▶ [What needs to be done]:
Each line, starting at the one with "gap: 11px ->" and running to the end of the data below, is to be set down again exactly, both ends included; leave pictures out.

▶ [Dataset records]:

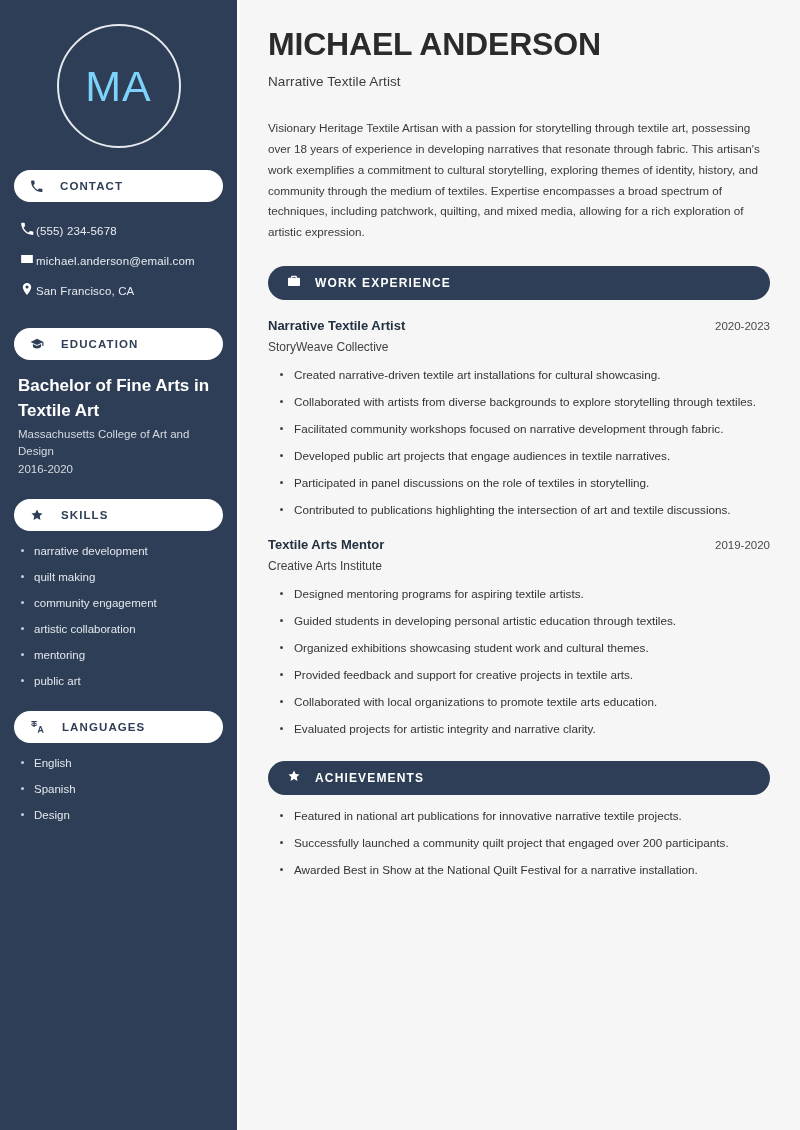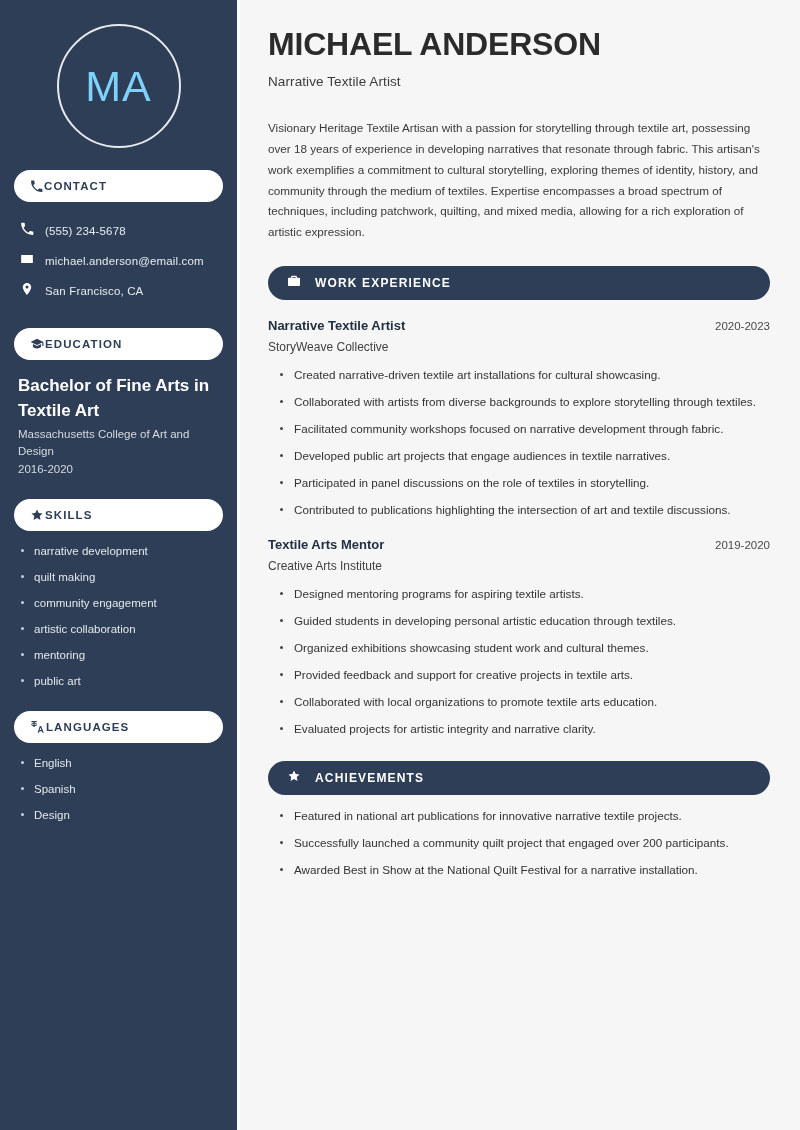"CONTACT" .pill { gap: 1px -> 17px }
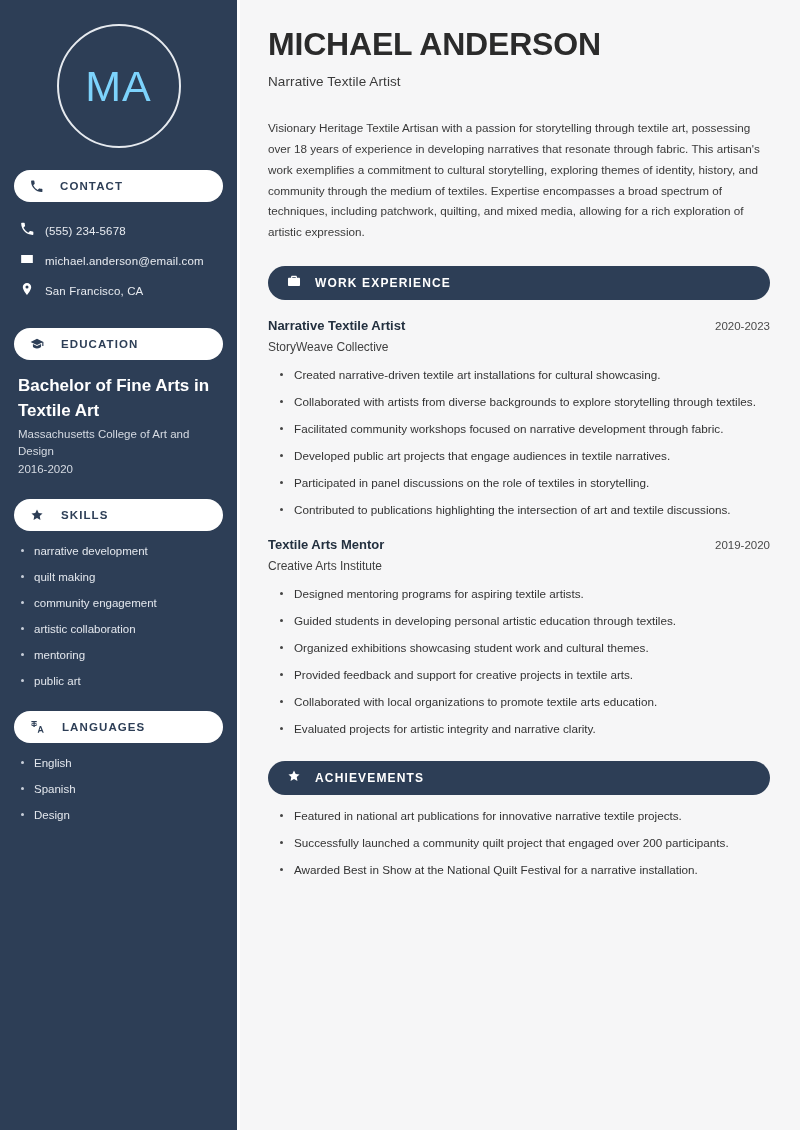"(555) 234-5678" .contact-row { gap: 11px -> 2px }
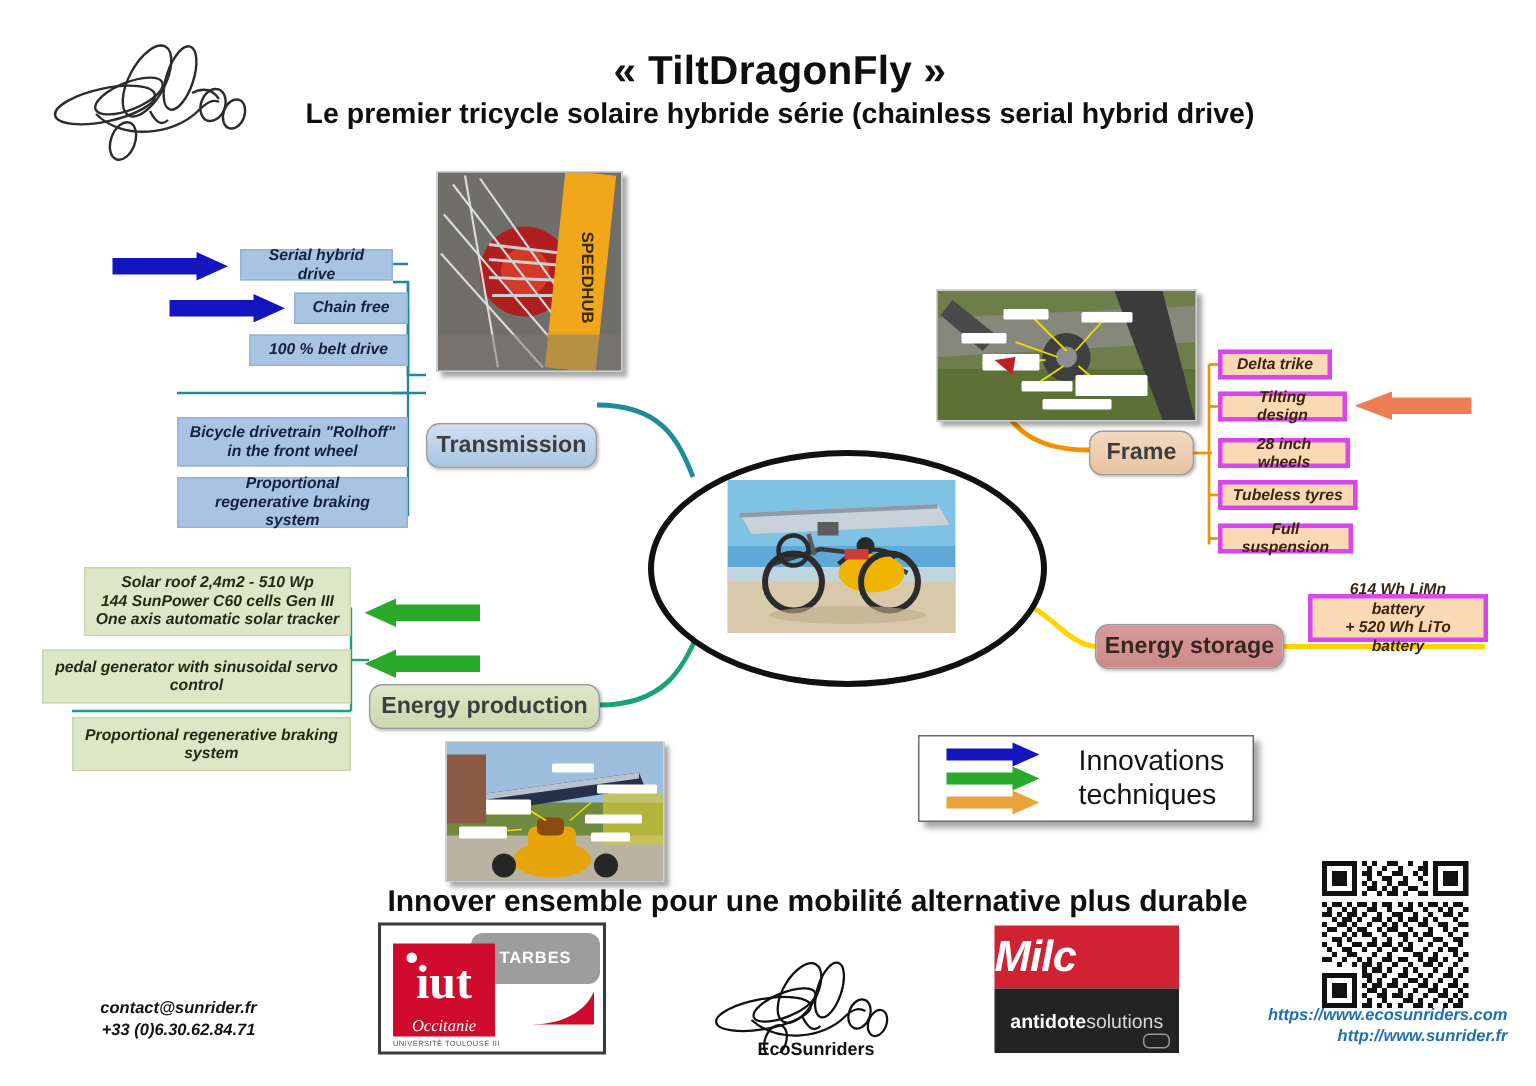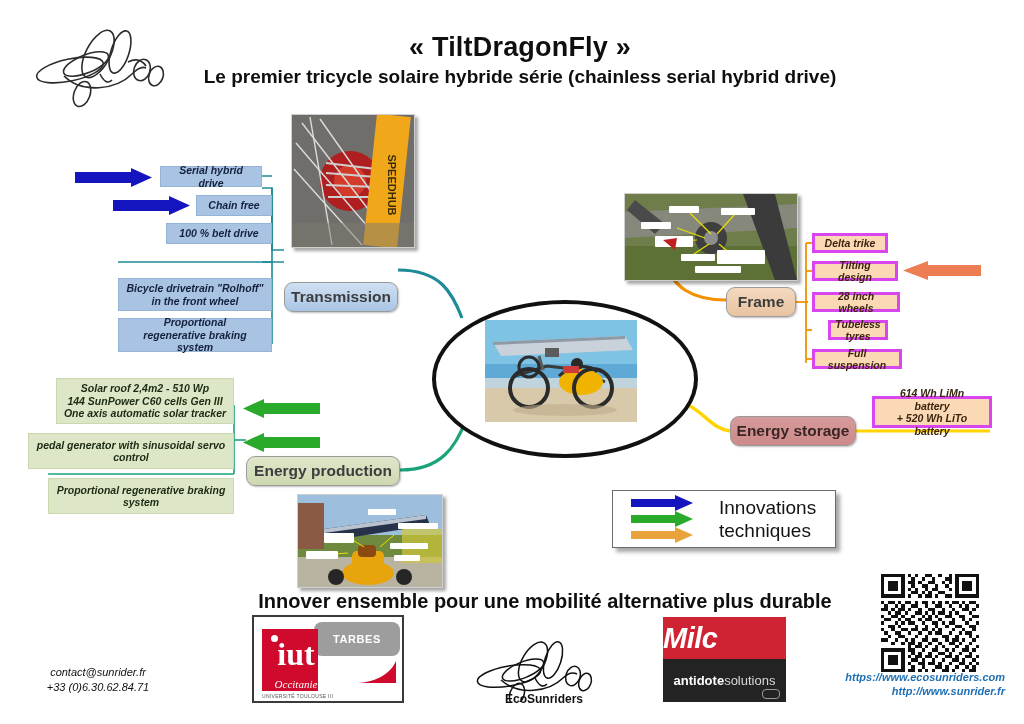"Tubeless tyres" div.leaf { margin-left: 16px -> none; width: 60px -> 93px }
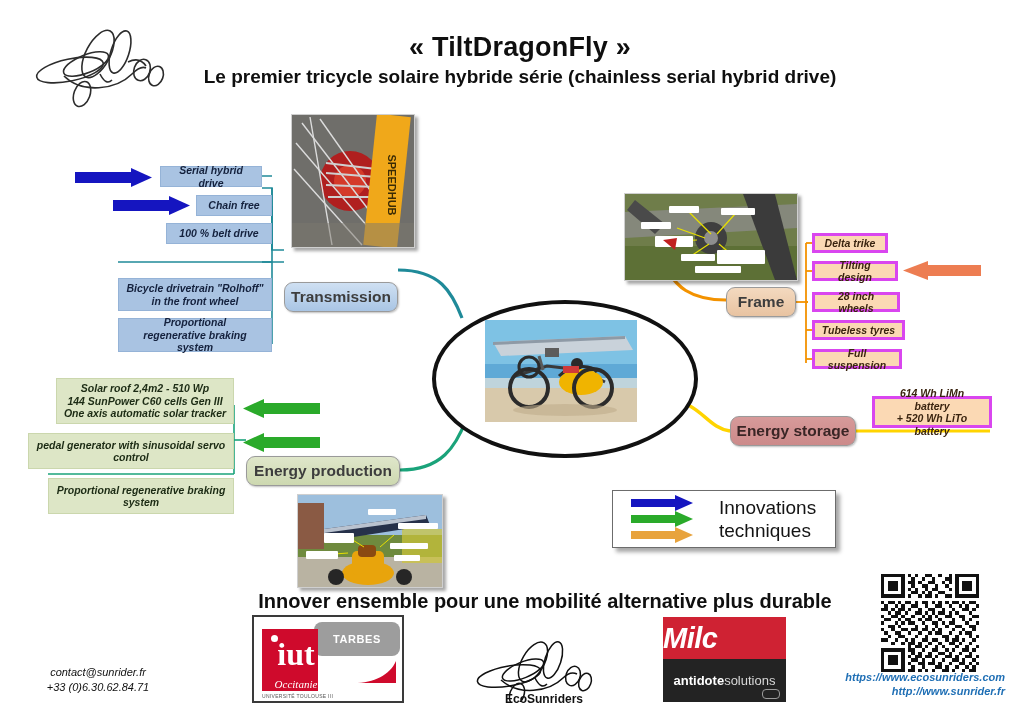"contact@sunrider.fr" .contact { font-weight: normal -> bold; left: 8px -> 29px }
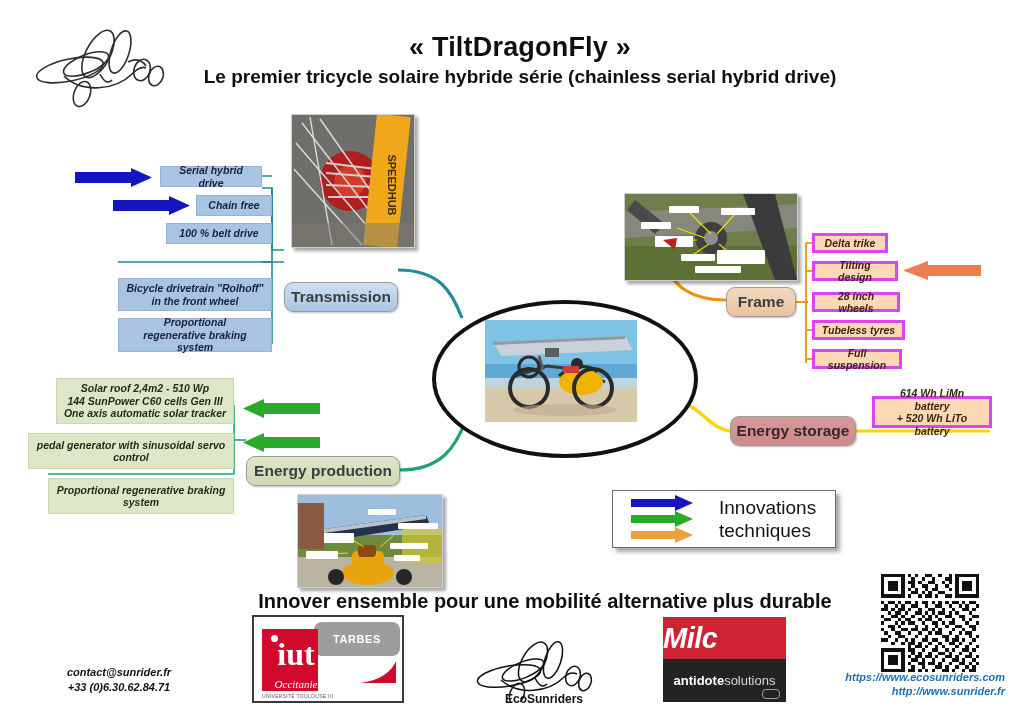"iut" .iut-red { width: 56px -> 68px }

▶ [Response area]:
"(555) 234-5678" .contact-row { gap: 11px -> 2px }
"Tubeless tyres" div.leaf { margin-left: 16px -> none; width: 60px -> 93px }
"contact@sunrider.fr" .contact { font-weight: normal -> bold; left: 8px -> 29px }
"iut" .iut-red { width: 56px -> 68px }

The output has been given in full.